- _What the task asks_
Going through the material below, please gather all lines with the word "payment" in them.

- _Given entries_
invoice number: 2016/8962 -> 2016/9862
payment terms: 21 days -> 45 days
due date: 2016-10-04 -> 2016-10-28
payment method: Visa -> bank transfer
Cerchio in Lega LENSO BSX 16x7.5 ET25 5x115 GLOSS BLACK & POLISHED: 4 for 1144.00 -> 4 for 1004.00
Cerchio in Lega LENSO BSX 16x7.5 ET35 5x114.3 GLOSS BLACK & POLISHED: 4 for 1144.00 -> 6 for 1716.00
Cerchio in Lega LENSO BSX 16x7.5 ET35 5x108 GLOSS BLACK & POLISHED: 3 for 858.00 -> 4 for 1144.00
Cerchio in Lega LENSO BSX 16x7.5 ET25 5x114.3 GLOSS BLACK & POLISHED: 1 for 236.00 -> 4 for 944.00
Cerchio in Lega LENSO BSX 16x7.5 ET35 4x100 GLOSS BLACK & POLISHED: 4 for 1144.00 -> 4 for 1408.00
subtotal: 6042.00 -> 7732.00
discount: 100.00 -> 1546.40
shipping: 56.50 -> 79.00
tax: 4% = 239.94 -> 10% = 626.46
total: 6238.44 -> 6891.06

* * *

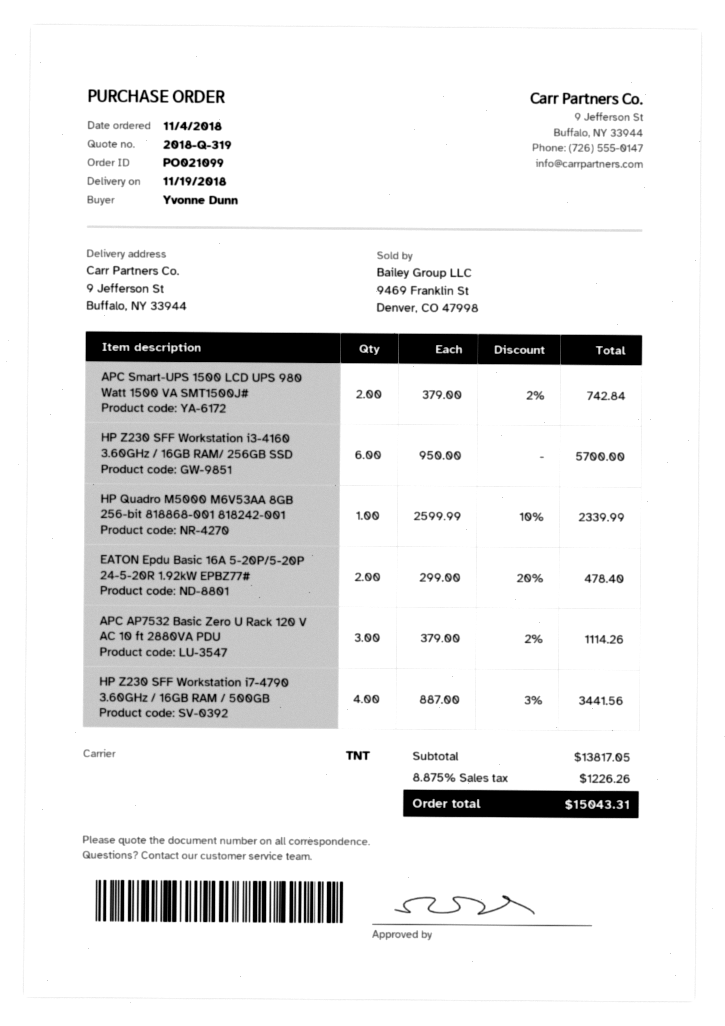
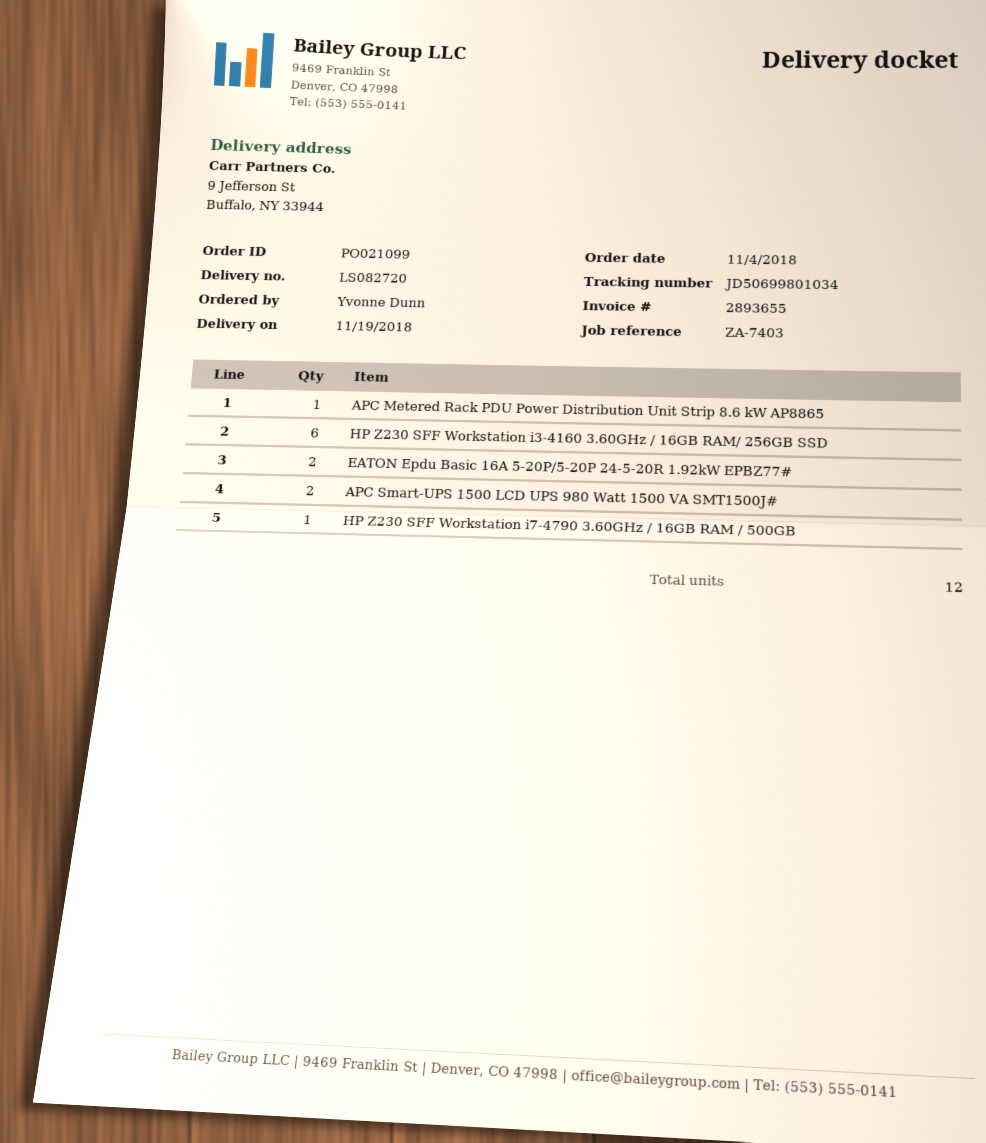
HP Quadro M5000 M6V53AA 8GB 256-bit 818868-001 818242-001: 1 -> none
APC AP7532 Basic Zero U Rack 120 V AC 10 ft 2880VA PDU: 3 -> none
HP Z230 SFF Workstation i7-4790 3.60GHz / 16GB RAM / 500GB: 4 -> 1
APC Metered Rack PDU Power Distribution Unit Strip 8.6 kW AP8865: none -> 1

- _Answer for this exercise_
payment terms: 21 days -> 45 days
payment method: Visa -> bank transfer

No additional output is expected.